If the record supports conflicting inferences, the reviewing court "must presume — even if it does not affirmatively appear in the record — that the trier of fact resolved any such conflicts in favor of the prosecution, and must defer to that resolution." McDaniel v. Brown, 558 U.S. 120, 133 (2010) (per curiam) (quoting Jackson, 443 U.S. at 326). In evaluating the evidence presented at trial, this court may not weigh conflicting evidence or consider witness credibility. Wingfield v. Massie, 122 F.3d 1329, 1332 (10th Cir. 1997). Instead, as noted above, the Court must view the evidence in the "light most favorable to the prosecution," Jackson, 443 U.S. at 319.

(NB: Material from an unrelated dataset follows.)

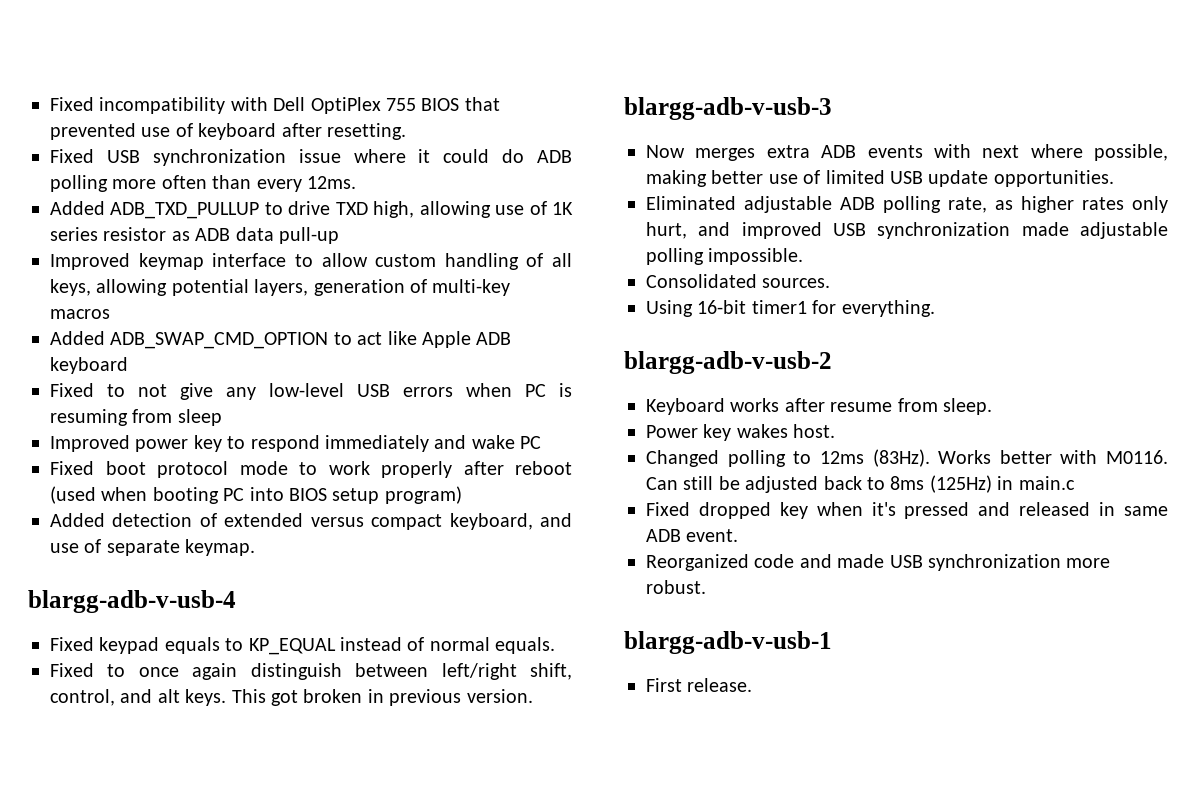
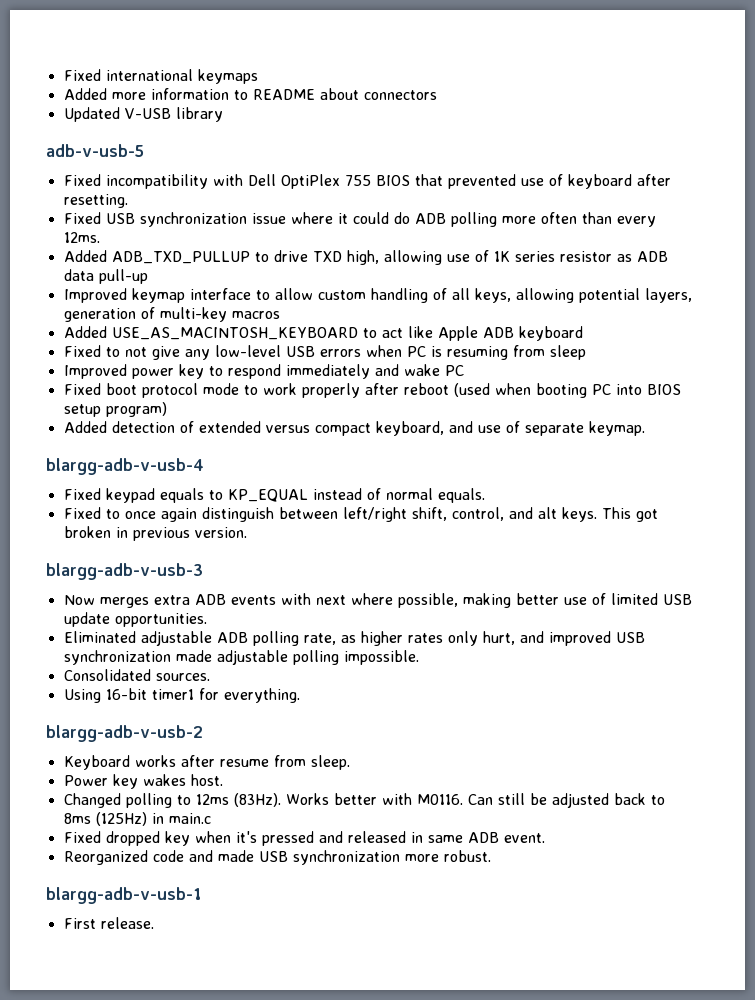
[50,97,94,111] Fixed -> [63,69,258,84] [63,88,437,100] [63,107,223,122] [46,144,144,157] [63,174,101,186] Fixed international keymaps // Added more information to README about connectors // Updated V-USB library // adb-v-usb-5 // Fixed
[110,332,329,349] ADB_SWAP_CMD_OPTION -> [111,327,358,340] USE_AS_MACINTOSH_KEYBOARD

Juries have broad discretion in deciding what inferences to draw from the evidence presented at trial. This court may not "impinge[ ] on the jury's role as factfinder," or engage in "fine-grained factual parsing." Coleman, 566 U.S. at 655. As the Ninth Circuit has explained, "[t]he relevant inquiry is not whether the evidence excludes every hypothesis except guilt, but whether the jury could reasonably arrive at its verdict." United States v. Mares, 940 F.2d 455, 458 (9th Cir. 1991). Under Jackson, the Court need not find that the conclusion of guilt was compelled, only that it rationally could have been reached. Drayden v. White, 232 F.3d 704, 709-10 (9th Cir. 2000).

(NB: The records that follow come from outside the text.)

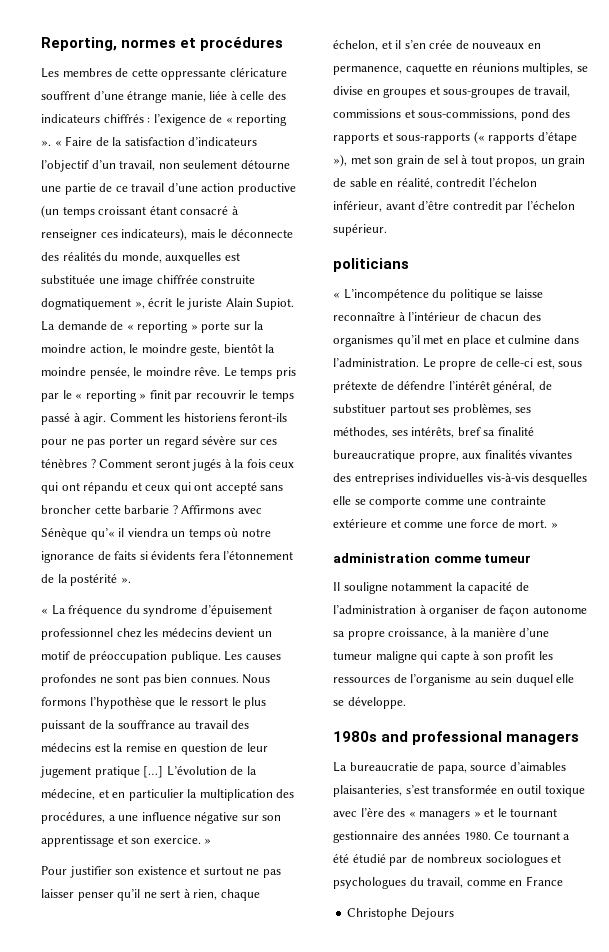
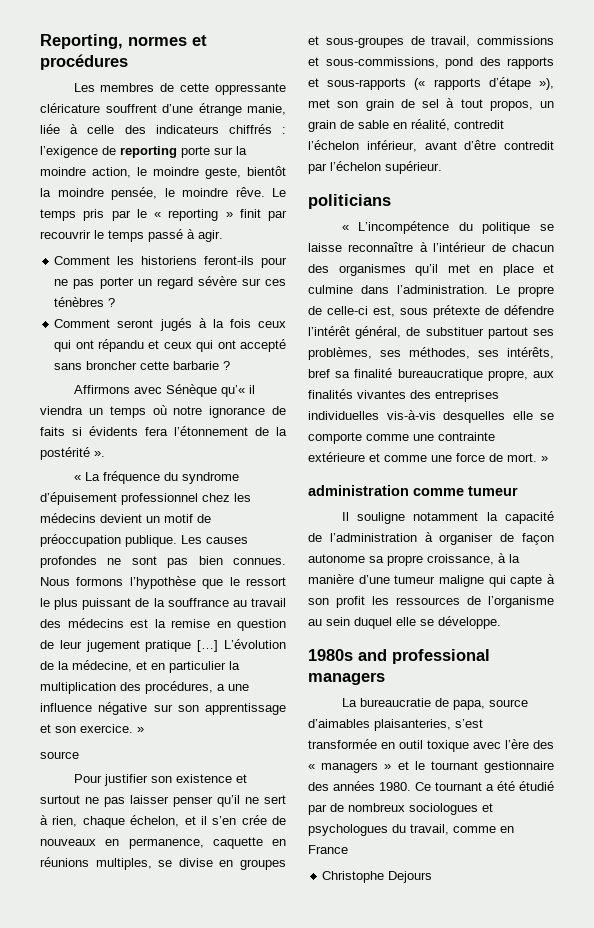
[225,114,288,126] [41,136,258,146] [41,159,290,172] [41,183,296,195] [41,205,239,218] [41,228,293,241] [41,251,240,264] [41,274,256,287] [41,297,295,310] [41,321,198,333] « reporting ». « Faire de la satisfaction d’indicateurs l’objectif d’un travail, non seulement détourne une partie de ce travail d’une action productive (un temps croissant étant consacré à renseigner ces indicateurs), mais le déconnecte des réalités du monde, auxquelles est substituée une image chiffrée construite dogmatiquement », écrit le juriste Alain Supiot. La demande de « reporting » -> [120,146,177,158] reporting
(107, 419) none -> (223, 236) //
(96, 463) none -> (116, 302) //
(178, 509) none -> (231, 365) //
(212, 841) none -> [40,751,79,759] // source

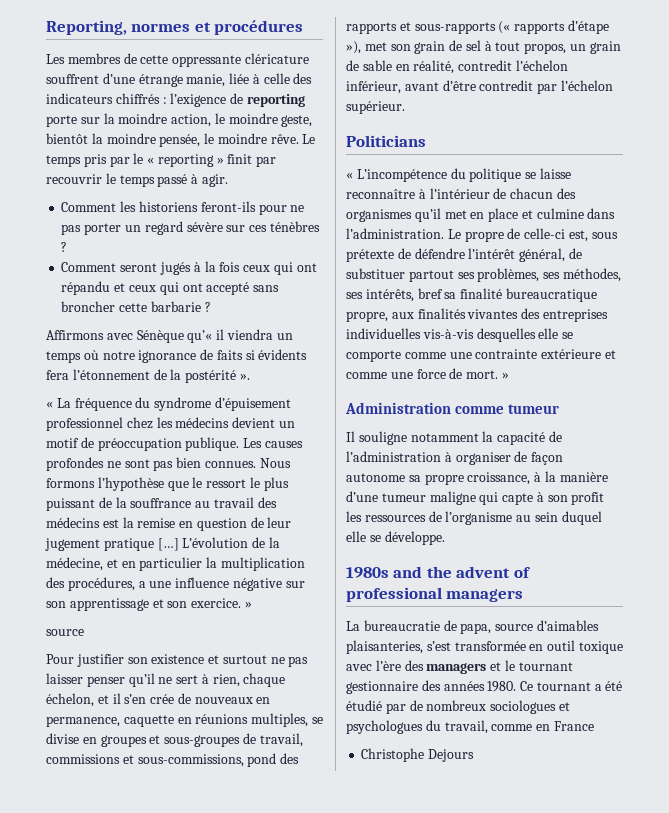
[308,194,391,209] politicians -> [346,135,426,147] Politicians
[308,485,409,496] administration -> [345,402,451,414] Administration
(387, 655) none -> [426,566,531,578] the advent of
[308,762,392,773] « managers » -> [426,663,487,674] managers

"A petitioner for a federal writ of habeas corpus faces a heavy burden when challenging the sufficiency of the evidence used to obtain a state conviction on federal due process grounds." Juan H. v. Allen, 408 F.3d 1262, 1274 (9th Cir. 2005). Because this case is governed by the Anti-Terrorism and Effective Death Penalty Act, this court owes a "double dose of deference" to the decision of the state court. Long v. Johnson, 736 F.3d 891, 896 (9th Cir. 2013) (quoting Boyer v. Belleque, 659 F.3d 957, 960 (9th Cir. 2011)). See also Coleman, 566 U.S. at 651 ("Jackson claims face a high bar in federal habeas proceedings because they are subject to two layers of judicial deference."); Kyzar v. Ryan, 780 F.3d 940, 943 (9th Cir. 2015) (same).

2. Analysis

Sufficient evidence supports petitioner's conviction. As respondent points out, petitioner was identified multiple times, by multiple witnesses as the perpetrator. See ECF No. 17-3 at 42, 58, 75, 140-141. Additionally, documents in petitioner's name were found in Wheeler's vehicle. Id. at 100-103. On that evidence, the jury could reasonably have arrived at the guilty verdict at issue and this claim does not entitle petitioner to relief.

IV. Conclusion

Accordingly, IT IS HEREBY ORDERED that: 1. Petitioner's application for a writ of habeas corpus (ECF No. 1) is denied; 2. A Certificate of Appealability shall not issue; and 3. The Clerk is directed to enter judgment accordingly and close the case.

FootNotes


1. The parties in this action have consented to proceed before a United States Magistrate Judge pursuant to 28 U.S.C. § 636(c).
2. Under § 2254(d)(2), a state court decision based on a factual determination is not to be overturned on factual grounds unless it is "objectively unreasonable in light of the evidence presented in the state court proceeding." Stanley, 633 F.3d at 859 (quoting Davis v. Woodford, 384 F.3d 628, 638 (9th Cir. 2004)).
3. Page number citations such as this one are to the page numbers reflected on the court's CM/ECF system and not to page numbers assigned by the parties.